I've done it for fun. I would love to do working cow with my Peptoboonsmal grandson which involves cutting and reining. Tons of fun!


----------



## NicoleS11 (Nov 21, 2008)

Been cutting for a few years now. Worked for a few great trainers...and rode some amazing horses! Worked for Barb McDonnell in BC for about 4 years. She owns "Sonitas Caddilac" who is my baby! this horse is my world...We did amazing together in teh BC cutting horse association and in the Interior cutting horse association. Then i went and worked for a Morgan cutting horse trainer which was amazing as welll!His horses were built just like quarter horses adn could do the exact same things when it came to the cutting world. My gelding was in training with him(QH baby of the stud i was riding) and he did amazing. We kicked some major but thats for sure...entered high school rodeo events which took place with the ICHA since i was the only one in the event at the time in BC. Now i moved away from home and havnt rode a cutting horse in a few years besides the ocational trip back home...o how i miss it...but it is an amazing sport! wish i was still doing it...


----------



## smrobs (Jul 30, 2008)

I have ridden some cutting bred horses (mr. san peppy, poco lena, dry doc) but never professionally. The horses I ride now will watch a cow enough to work the yearlings on the ranch but not nearly well enough for a show. :9


----------



## county (Nov 29, 2008)

I breed Cutting and Reining horses I have a son of Peppy San Badger who has his COA in the NCHA. Also have a son of High Brow Hickory that we showed in cutting. And we have a son of Hollywood Jac 86 thats a NRHA money earner and has two Reining ROM's with the AQHA in Reining. I love both sports but have to say much more so the Cutting!!!! The most exciting 2.5 minutes you'll ever have on a horse!!!!


----------



## chasin the dream (Jun 2, 2008)

ooh.u guys r all soo lucky.lol..i must say i get special treatment at my barn bc my mom is dating my tainer.haha...so i get to ride all the cutters. i have to find out what his registered name is but we have a stud who apparently was really good inthe cutting pen..but due to a stifle injury hes just breeding.he doesn't even get ridden anymore.


----------



## iridehorses (Oct 22, 2007)

county, a good friend of mine down in Stephensville, TX is very heavy into cutting. I've owned a son of High Brow Cat and took him to the Futurity in Fort Worth a few years ago (didn't do very well).
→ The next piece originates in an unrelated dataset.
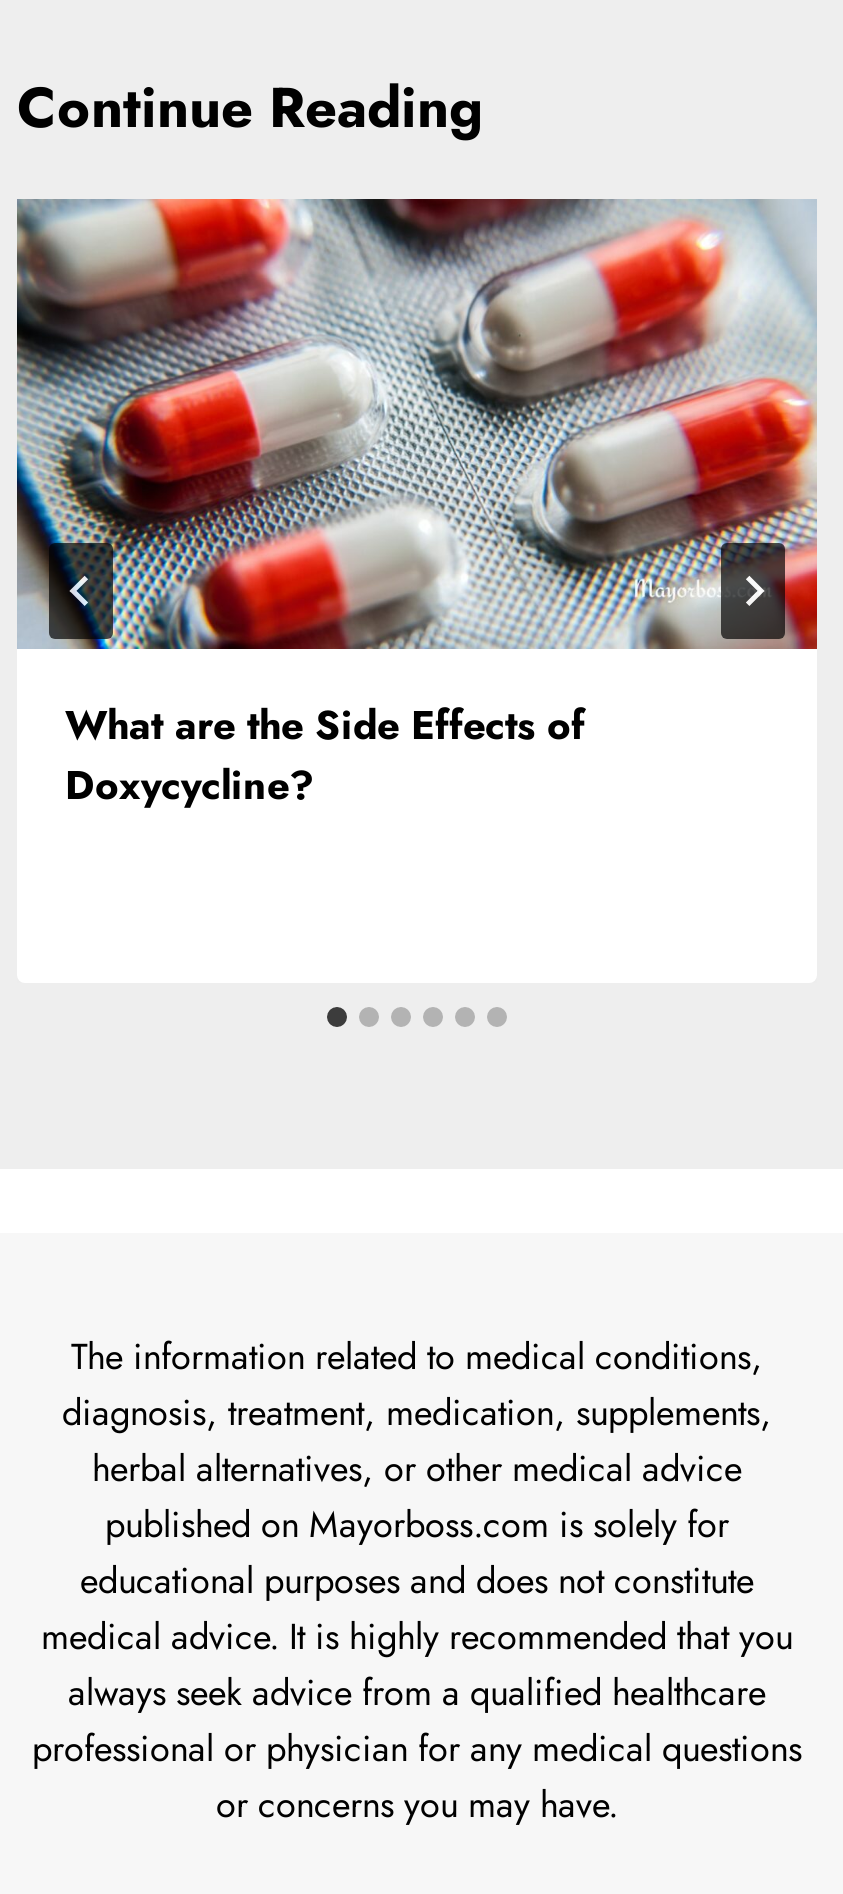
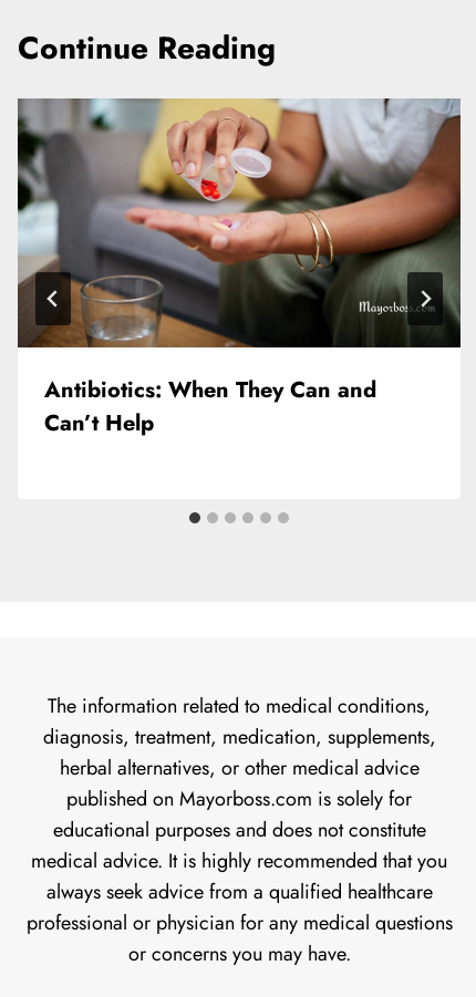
[17,197,819,814] [image] | What are the Side Effects of | Doxycycline? -> [17,97,462,439] [image] | Antibiotics: When They Can and | Can’t Help

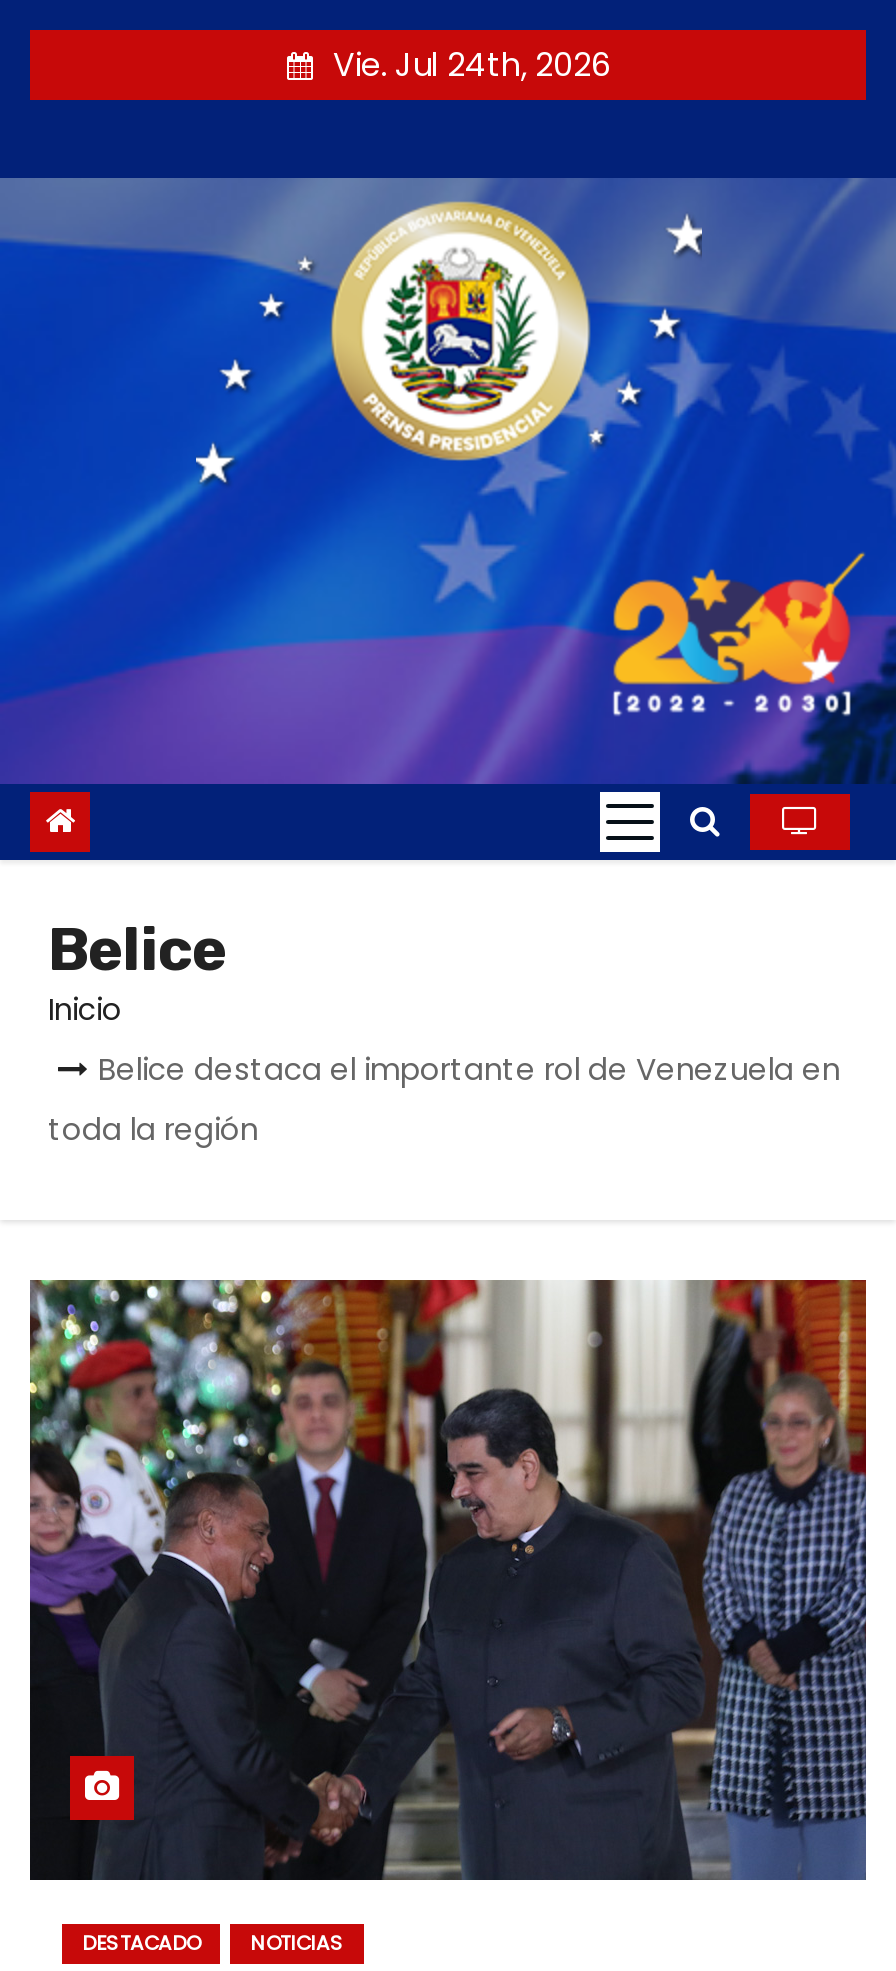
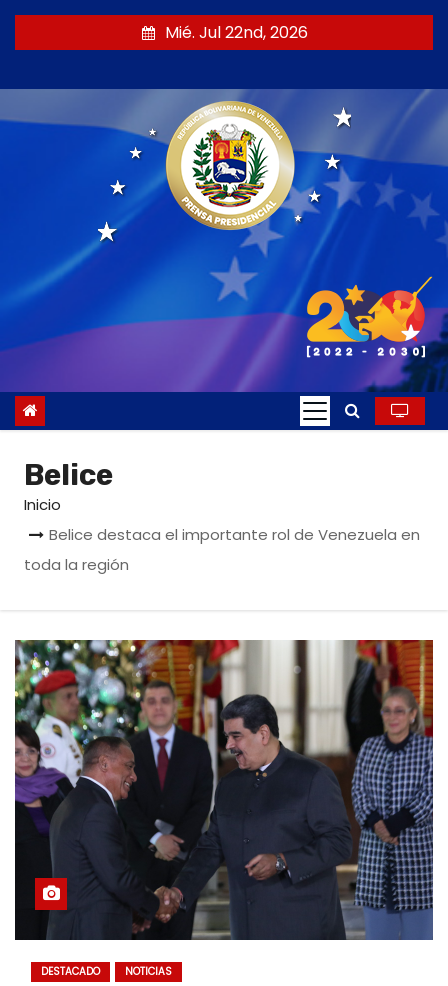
[333,42,611,88] Vie. Jul 24th, 2026 -> [164,21,308,44] Mié. Jul 22nd, 2026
What are the names of your horses? I'd love to look them up through the Chatter.


----------



## county (Nov 29, 2008)

You can see them on our web site County Line Farm specializing in cutting and reining lines.


----------



## iridehorses (Oct 22, 2007)

Good looking horses county. 

This is the breeding on my gelding: Lintons Hangin Judge Quarter Horse you can see him if you look at the horses I posted, Bobo. He was a turn back horse for the first 6 or 7 years, then just trailed and a little cattle work. I got him early this summer, put about 50 or 60 lb on him and team penned and sorted. Nice handle.

The mare I just sold to a buddy of mine was bred this way: Hickorys Barbee Que Quarter Horse. Nice little mare.


----------



## county (Nov 29, 2008)

For good solid all around cattle type horses I don't think you can beat a retired turn back horse with some Doc Bar and foundation breeding. Their just good solid citizens that can Cut, then go Team Pen, pick up a rope and they'll let you rope off them, then lets go for a nice trail ride. 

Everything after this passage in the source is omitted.